Requirement: How many lines of the data include the string "decoration"? State that number alone.
==== Material for the task
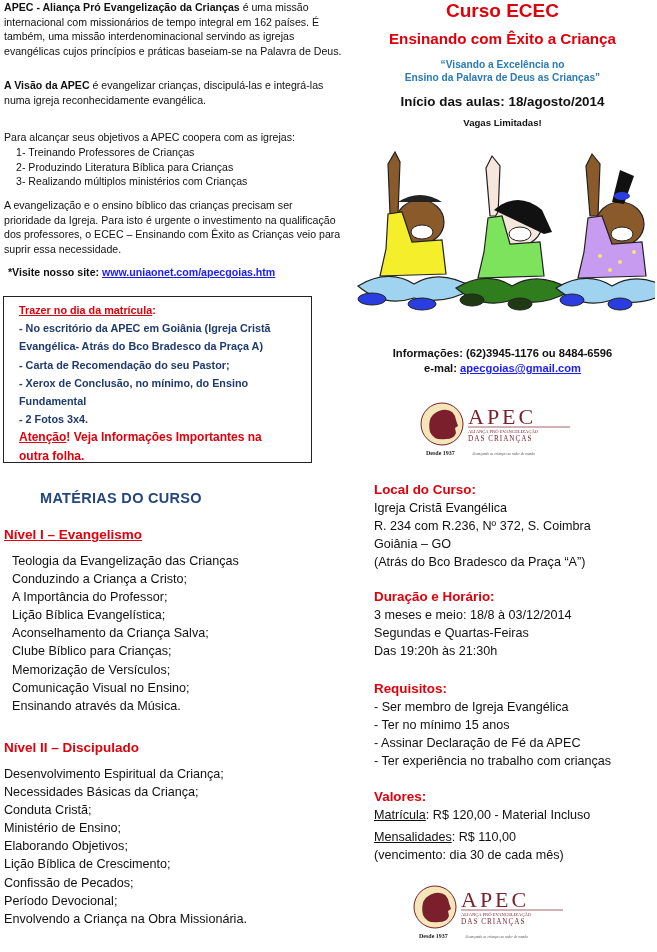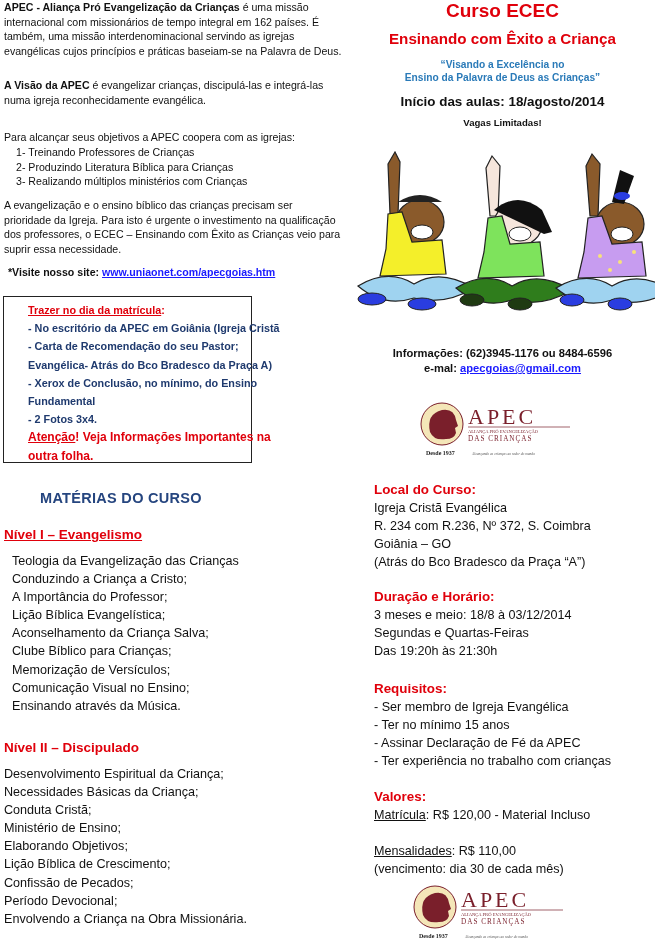--- a/index.html
+++ b/index.html
@@ -12,7 +12,7 @@
   .ol div { white-space:nowrap; }
   .site { font-size:10.6px; font-weight:bold; margin-left:4px; }
   .site a { color:#1a1aff; text-decoration:underline; }
-  .box { position:absolute; left:3px; top:296px; width:249px; height:167px; border:1.5px solid #222; padding:4px 24px; box-sizing:border-box; }
+  .box { position:absolute; left:3px; top:296px; width:309px; height:167px; border:1.5px solid #222; padding:4px 15px; box-sizing:border-box; }
   .box .ln { font-size:10.8px; line-height:18.2px; font-weight:bold; color:#1f3a6e; white-space:nowrap; }
   .box .red { color:#e0000b; }
   .box .u { text-decoration:underline; }

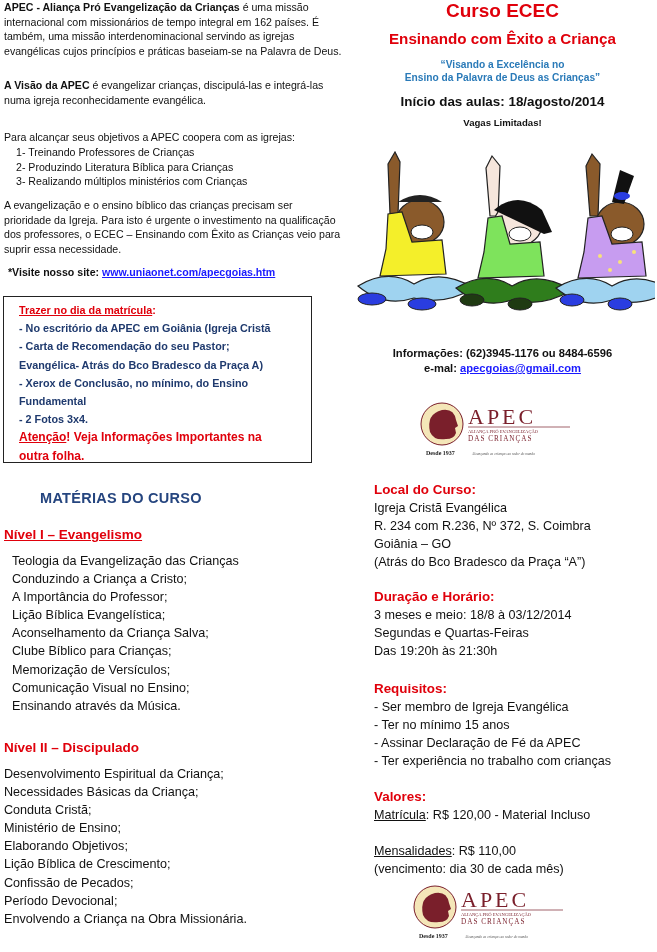--- a/index.html
+++ b/index.html
@@ -58,8 +58,8 @@
 <div class="box">
   <div class="ln red"><span class="u">Trazer no dia da matrícula</span><span>:</span></div>
   <div class="ln">- No escritório da APEC em Goiânia (Igreja Cristã</div>
+  <div class="ln">Evangélica- Atrás do Bco Bradesco da Praça A)</div>
   <div class="ln">- Carta de Recomendação do seu Pastor;</div>
-  <div class="ln">Evangélica- Atrás do Bco Bradesco da Praça A)</div>
   <div class="ln">- Xerox de Conclusão, no mínimo, do Ensino</div>
   <div class="ln">Fundamental</div>
   <div class="ln">- 2 Fotos 3x4.</div>

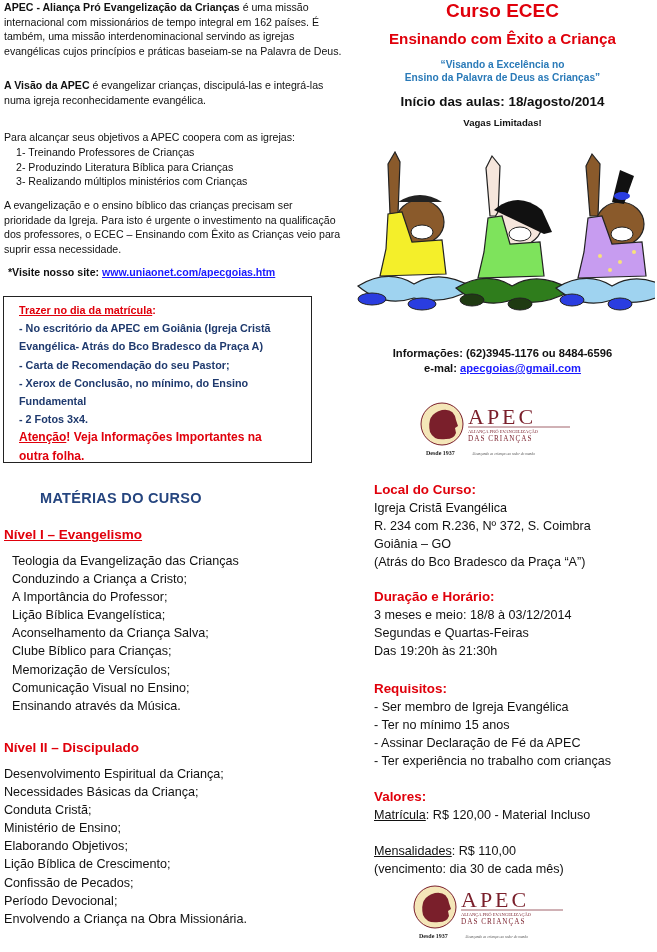--- a/index.html
+++ b/index.html
@@ -190,7 +190,7 @@
   <div class="rs" style="top:788px;">
     <div class="rhead">Valores:</div>
     <div class="rtext"><span class="u">Matrícula</span><span>: R$ 120,00 - Material Incluso</span></div>
-    <div class="rtext" style="margin-top:18px;"><span class="u">Mensalidades</span><span>: R$ 110,00</span></div>
+    <div class="rtext" style="margin-top:4px;"><span class="u">Mensalidades</span><span>: R$ 110,00</span></div>
     <div class="rtext">(vencimento: dia 30 de cada mês)</div>
   </div>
========
Output below: 2